Addressing chemoresistance with a lipid gemcitabine nanotherapeutic strategy for effective treatment of pancreatic cancer

Resistance to gemcitabine in pancreatic cancer poses a significant clinical challenge. Further investigation is warranted to assess whether nano-formulation strategy can be employed to enhance the sensitivity of resistant strains to gemcitabine therapy. In this study, using gemcitabine-resistant pancreatic cancer cell lines, we examined the therapeutic potential of a gemcitabine nanodelivery platform and assessed the ability to overcome drug resistance against resistant strains. Silencing of human equilibrative nucleoside transporter 1 (hENT1) led to reduced cellular uptake of gemcitabine, resulting in chemoresistance in pancreatic cancer. Gemcitabine nanoparticles circumvented the entry blockade caused by hENT1 silencing through endocytosis. Nanoparticle entry via clathrin-mediated endocytosis increased intracellular gemcitabine accumulation in gemcitabine-resistant pancreatic cancer cells.

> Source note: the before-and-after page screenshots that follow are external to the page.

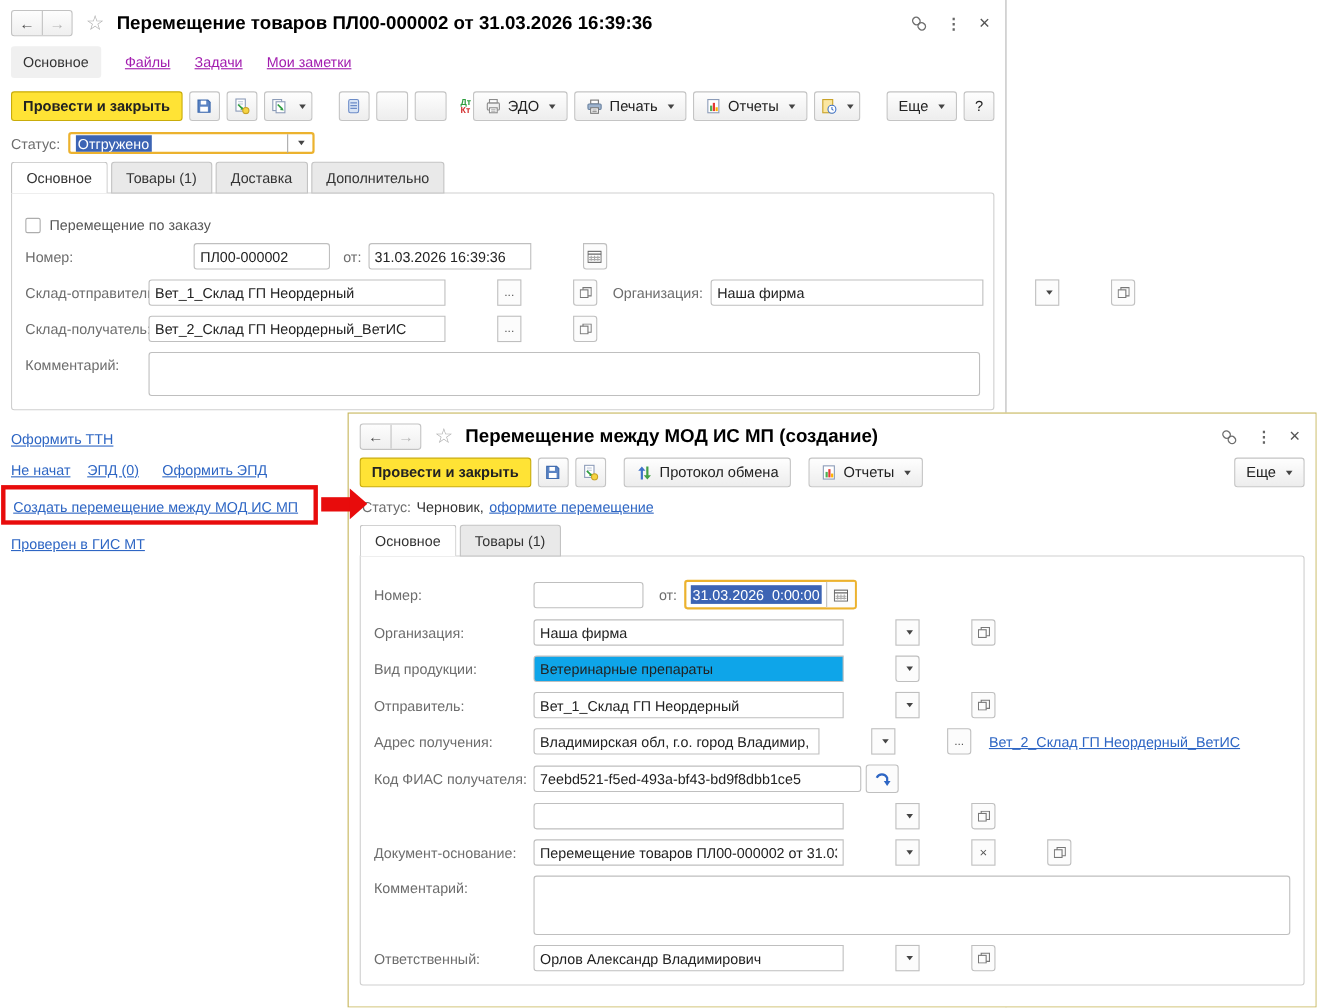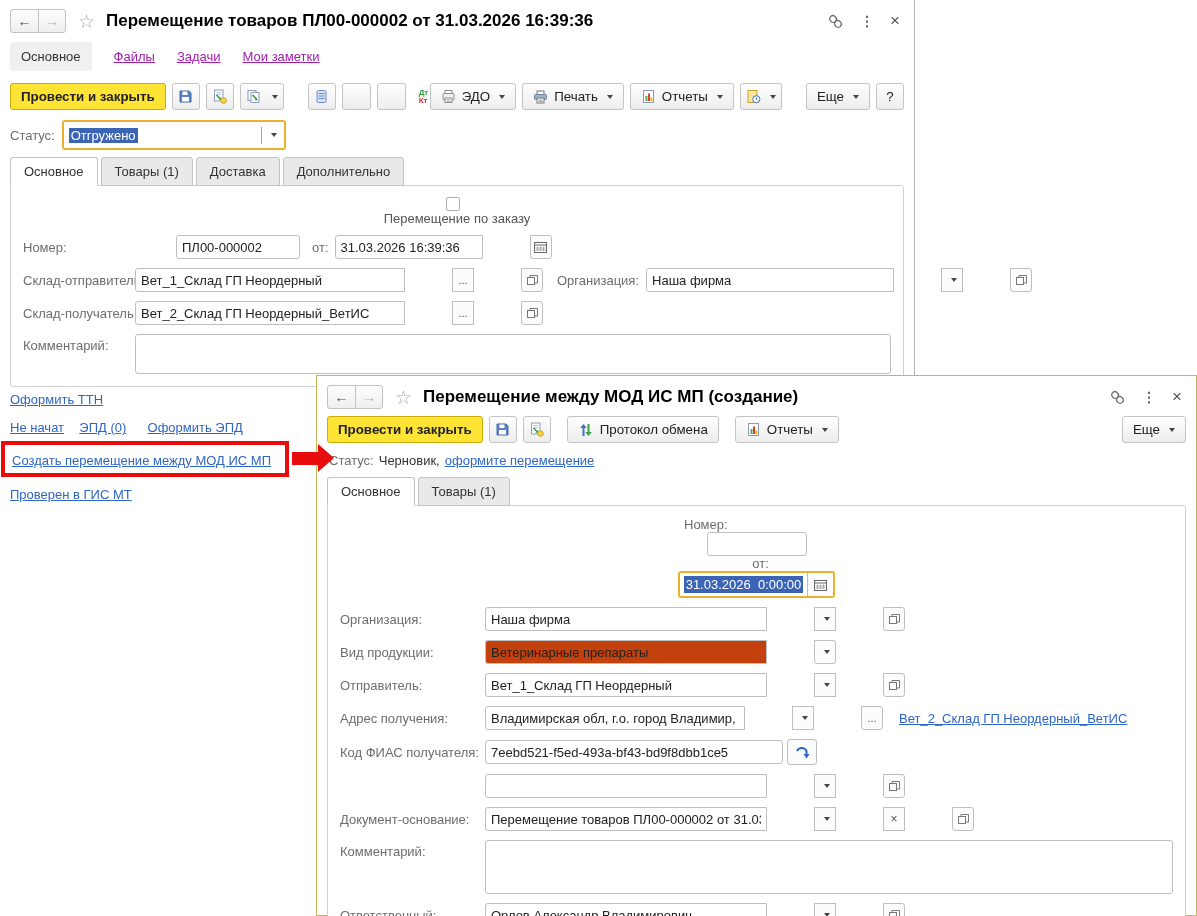"Отгружено" .combo-focus { height: 30px -> 20px }
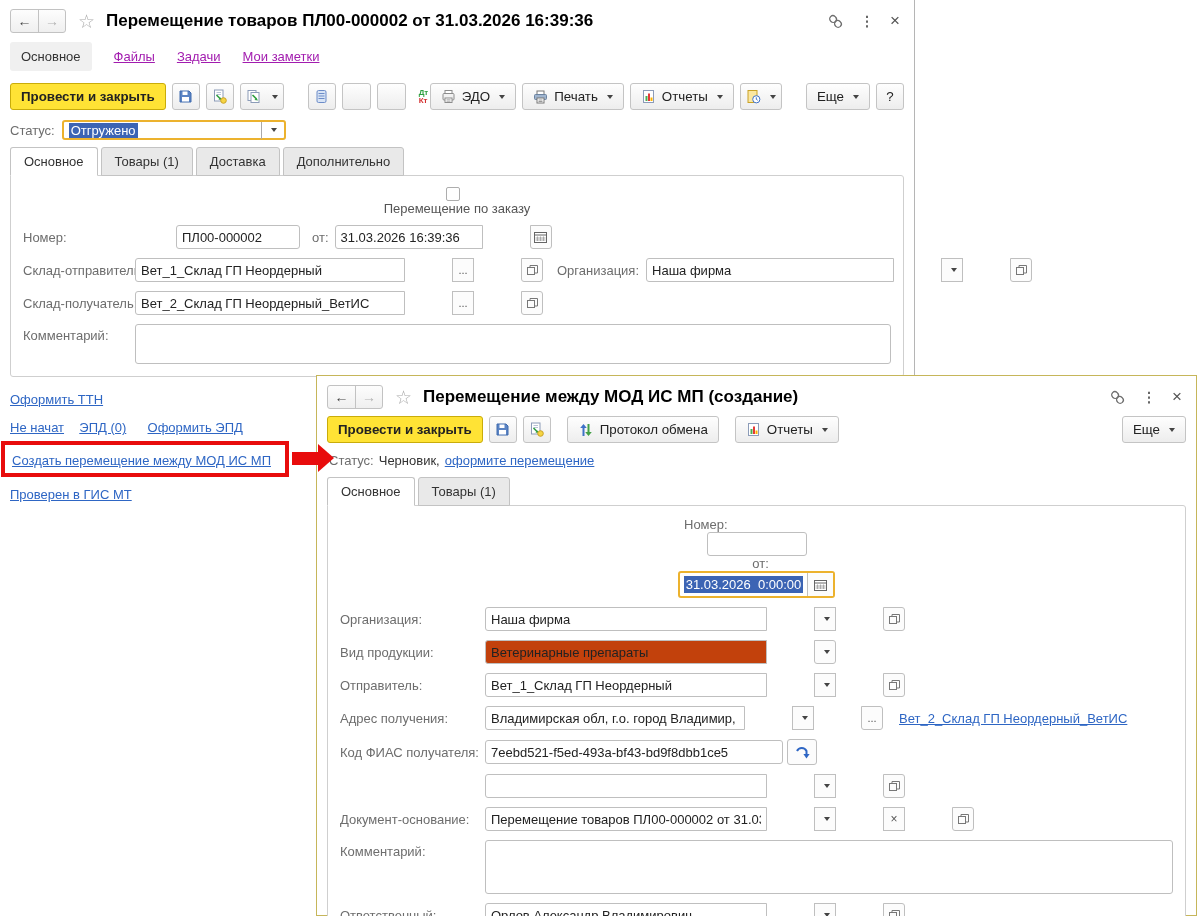"Перемещение по заказу" .f-row.top { flex-direction: column -> none; margin-top: 2px -> 12px }
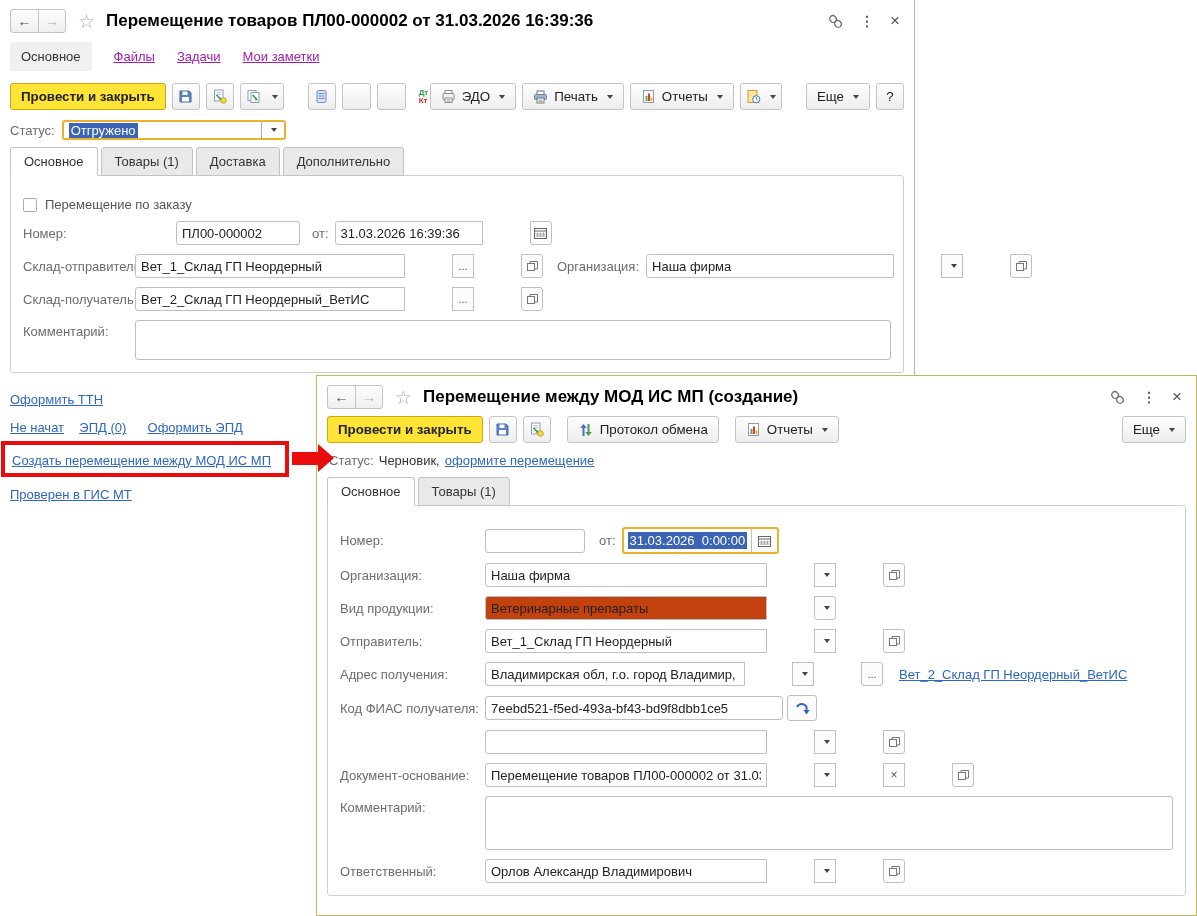"Ветеринарные препараты" .req { background: #c2410c -> #0ea5e9 }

Moreover, gemcitabine nanoparticles are preferential in vivo delivery to tumor tissues, likely due to the enhanced permeability and retention effect. In comparison to free gemcitabine, gemcitabine nanoparticles demonstrate a more pronounced cytotoxic effect on gemcitabine-resistant pancreatic cancer cells, with favorable biosafety. This study improved the efficacy of gemcitabine through nanotechnology, providing a novel strategy to address gemcitabine-resistant pancreatic cancer.